The hidden facets of digital twins: why is virtual testing different from physical?

When using digital twins, industrial companies are facing a problem that has been little talked about in public discussions and the media. Between virtual testing with digital twins and physical object testing, quite significant discrepancies, as much as 30-40%, are often found. Why is that? Andrey Labutin, head of the JSC V.A. Degtyarev Plant’s IT department, will talk about one of the possible reasons in his series of publications.

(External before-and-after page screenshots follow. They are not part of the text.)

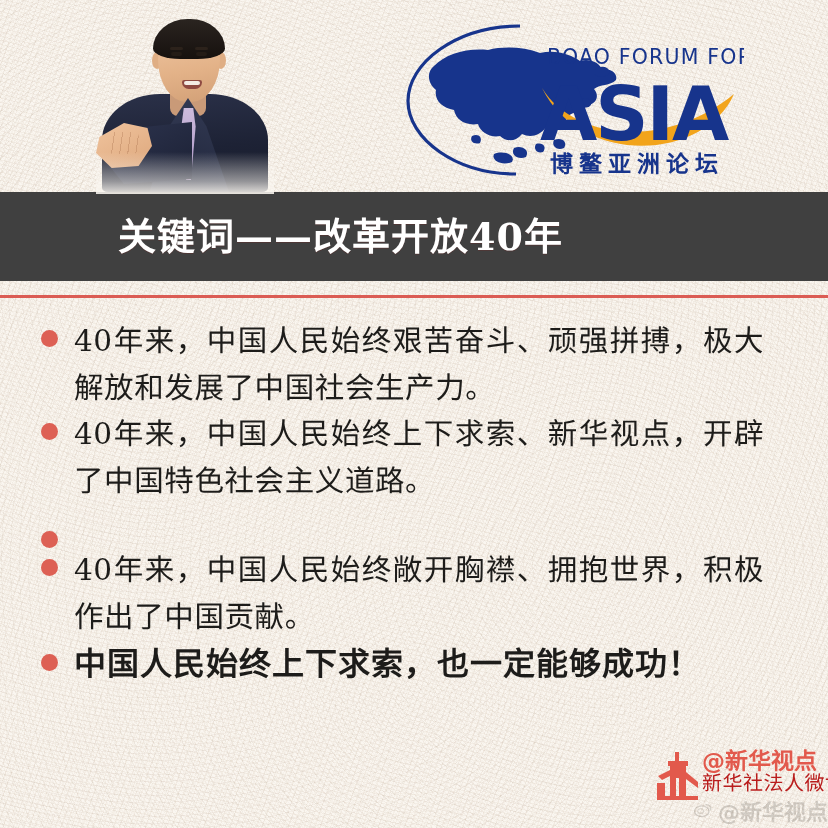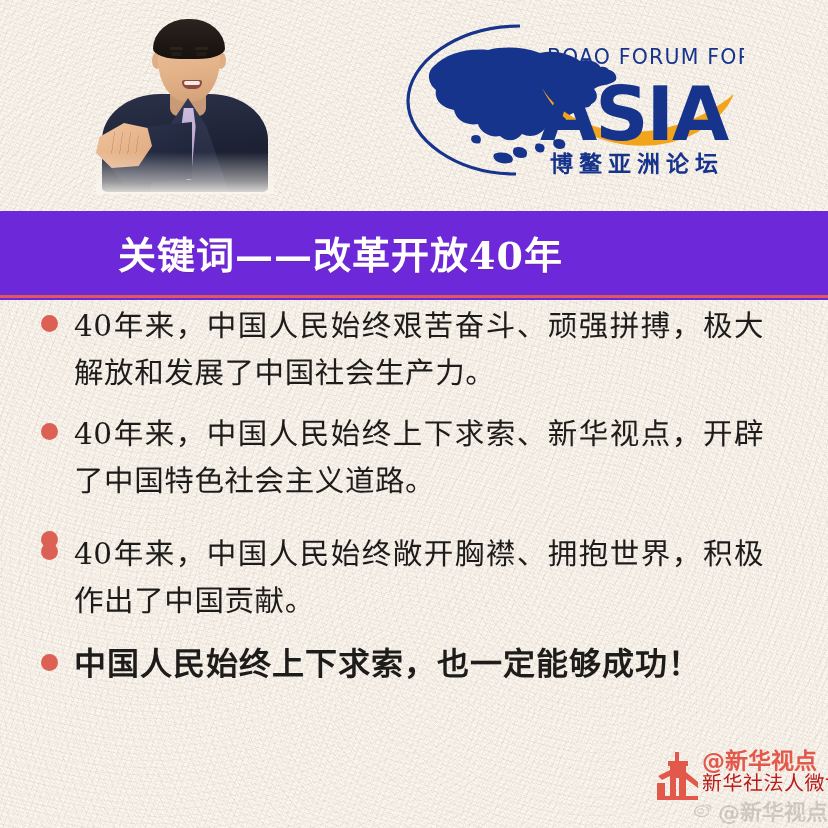"关键词——改革开放40年" .banner { background: #6d28d9 -> #404040; margin-top: 19px -> none }
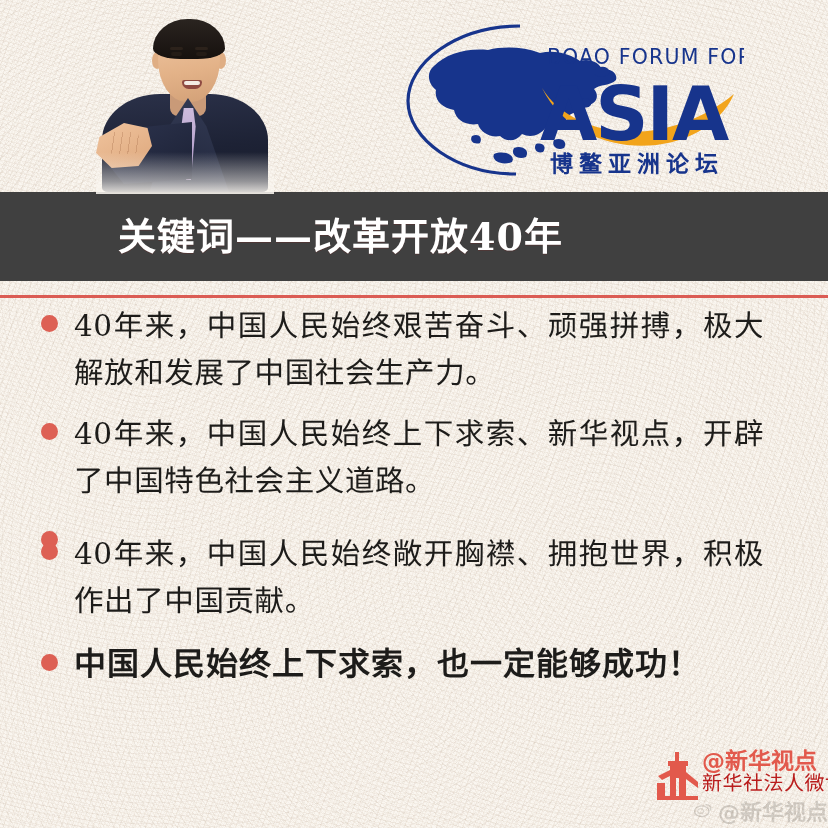"40年来，中国人民始终艰苦奋斗、顽强拼搏，极大解放和发展了中国社会生产力。" .item.i1 { top: 0px -> 15px }
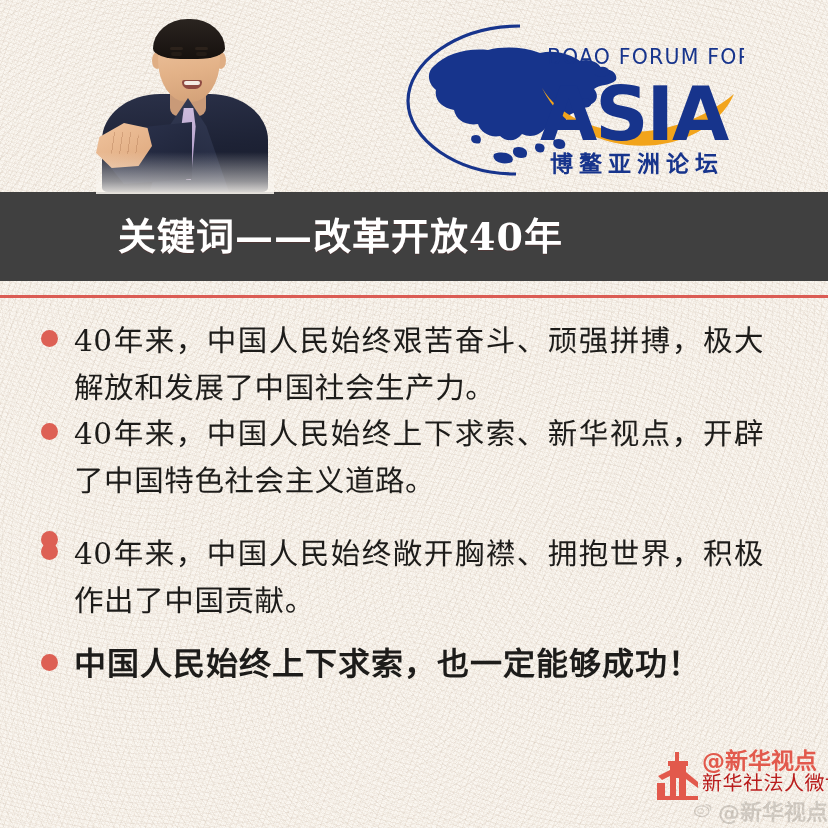"40年来，中国人民始终敞开胸襟、拥抱世界，积极作出了中国贡献。" .item.i4 { top: 36px -> 52px }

When practice doesn’t support theory.

Imagine we already have everything we need to build a digital twin, namely:

• a supercomputer for conducting multifactorial multiload virtual tests;
• a ready-made digital object (twin) designed to replace physical testing with virtual;
• correct proven mathematical calculation models for all types of virtual tests that we want to conduct with our digital twin;
• software that can place a grid model of a given cell size over a digital object for carrying out load calculations as well as other types;
• software that can apply our mathematical calculation models by superimposing over the load grid of digital objects.

We calculate and we get certain results.

We take a physical prototype and run the same tests with it, and these are the same tests we ran with the digital prototype, but in real life. Unexpectedly, we get only 70% convergence, while the expected result was supposed to be 95+%.

We take the second physical prototype, perform the same manipulations, and get as little as 60% convergence.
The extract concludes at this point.